Loco Viewpoint

30th Anniversary


There is a way to look at the past. Don't hide from it. It will not catch you if you don't repeat it. – Pearl Bailey
It was on June 12th, in the year 1982, that Canada witnessed the two biggest gambling institutions our nation had ever seen. The first was the creation of our national greed-fest; Lotto 6/49. The second was my marriage to Cupcake. Whereas one created hopes, dreams and aspirations in my soul, the other was just a stupid lottery.
With our thirtieth anniversary coming at us like a festive freight train, Cupcake and I sat down to discuss how we should commemorate the significant milestone.  What should have been a wonderful sharing of our individual preferences, however, instead brought into focus the sharp differences we see in “having fun” not to mention a realistic grasp of our finances.
“I think we should go to Europe for a couple weeks,” Cupcake murmured, her eyes glazed over like a Calmar bakery donut only not quite as enticing. I winced. Her fantasies inevitably involve spending our retirement savings to whisk me away to some exotic place so I can watch her nap in interesting locations. I expressed those concerns.
“Oh, it’s not that bad,” snorted Cupcake, suddenly free of her reverie. “I’ve told you a million times not to exaggerate.”
“Oh? Remember when we went for a ‘naughty weekend’ at the budget motel in Leduc?” I reminded her. “You said hot tubs made you itch, the fireplace made the room too hot and you refused the champagne I bought us, claiming it might give you gas. You decided you wanted a diet Pepsi instead and I had to pay motel vending machine prices for it. Then you proceeded to watch your slate of “Dancing With the Criminal Minds” programming on the TV. Having the same experience, only in a foreign country, doesn’t make it any more appealing.”
“Sorry, but I didn’t want to be itchy all night. I would have tossed and turned and that would have kept you awake, my darling,” she responded magnanimously. “And you know I don’t drink alcohol. Who wants a three day hangover?”
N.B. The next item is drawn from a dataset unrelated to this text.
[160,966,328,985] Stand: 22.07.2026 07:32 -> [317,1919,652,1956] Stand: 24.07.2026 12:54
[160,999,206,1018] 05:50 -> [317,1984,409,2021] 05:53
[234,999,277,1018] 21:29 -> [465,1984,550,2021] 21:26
“Surely there are other points on the inebriation continuum between total abstinence and being so gooned it takes you a week to recover,” I broke down her specious argument logically; a strategy proven incredibly ineffective in past discussions.
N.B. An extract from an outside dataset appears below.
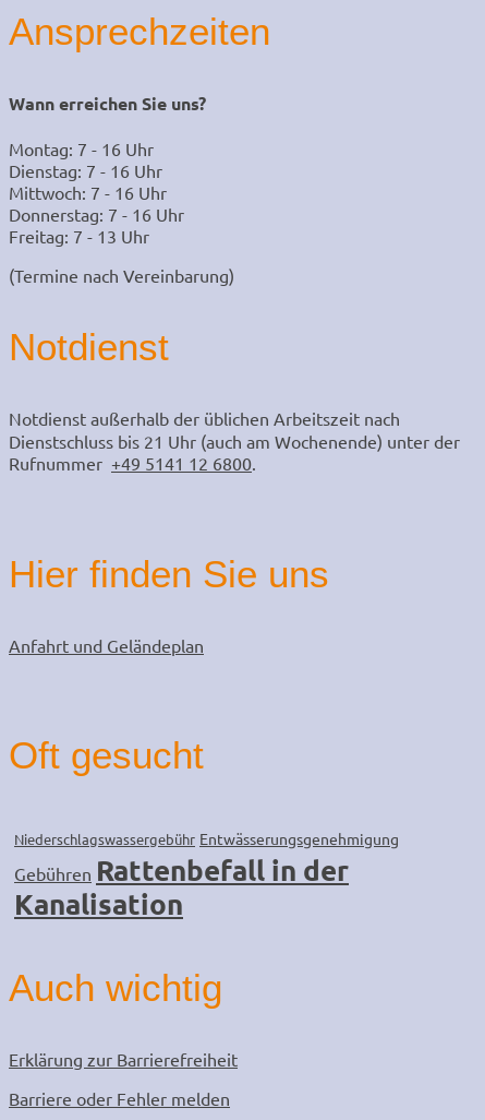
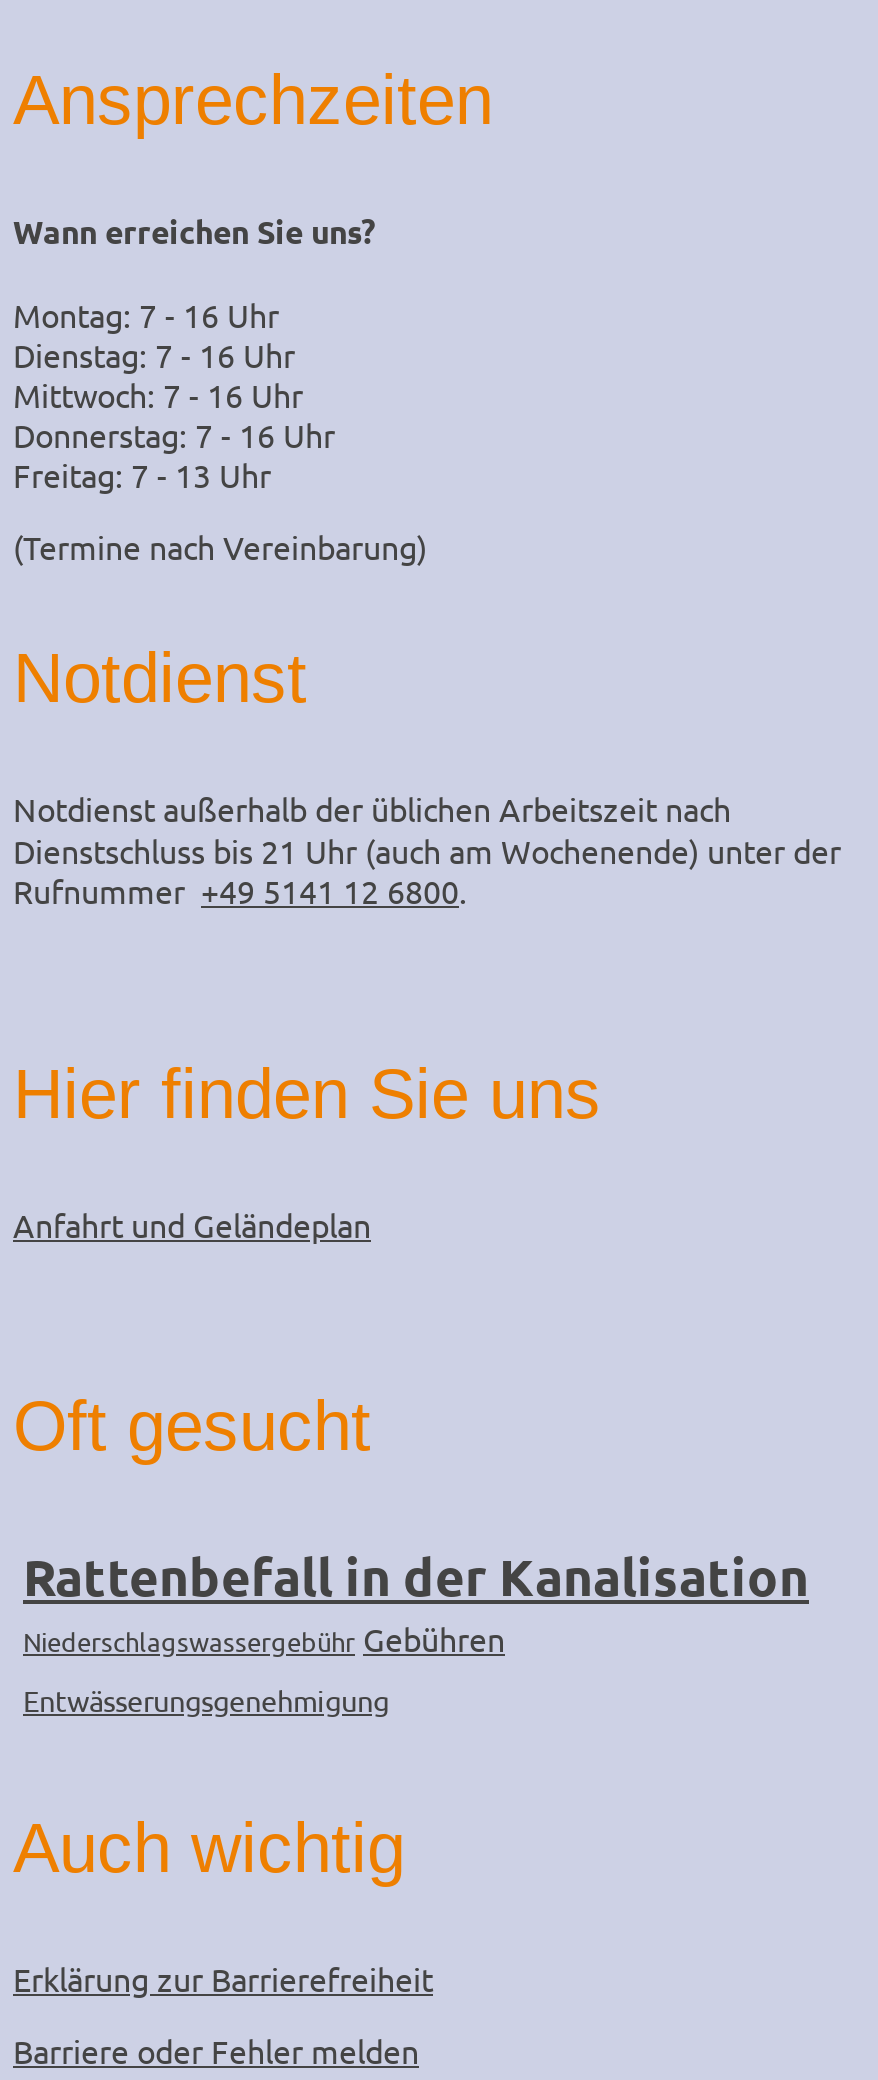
[14,828,399,921] Niederschlagswassergebühr Entwässerungsgenehmigung | Gebühren Rattenbefall in der | Kanalisation -> [23,1541,809,1717] Rattenbefall in der Kanalisation | Niederschlagswassergebühr Gebühren | Entwässerungsgenehmigung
“I just don’t think you need to drink liquor to have fun,” Cupcake put in primly.
“True, but it’s more fun than watching you sleep, bathed in the flickering glow of Hawaii Five-O.” I continued more bravely than wisely.
“Fine,” she said indicating the conversation was not going well for me. “So forget travelling, what else do you want to do to honour the occasion? What is thirty years, anyway?”
“The symbolic substance associated with a thirtieth wedding anniversary is pearl.” I informed her. “Before you get any wise ideas, a pearl necklace is out of the question. Not only are they pricey, where would you wear them? To the restaurant uptown when you go for coffee? You may look a bit overdressed.”
“You could always get me a pearl handled revolver…” Cupcake suggested menacingly, followed immediately by a rather convincing ‘evil super-villain ‘ laugh.
“Yes, nothing could go wrong with that idea,” I grunted snidely. “Instead we could get pearl barley and make soup.”
“You’re making soup out of Pearl Bailey?” Cupcake looked at me quizzically. “You know she died in 1990. I prefer my soup stock a little fresher.”
“Okay, forget the soup,” I said agreeably. “We’ll get some regular barley and make a big batch of thirtieth anniversary celebratory beer!”
“Is beer all you think of?” Cupcake shook her head. 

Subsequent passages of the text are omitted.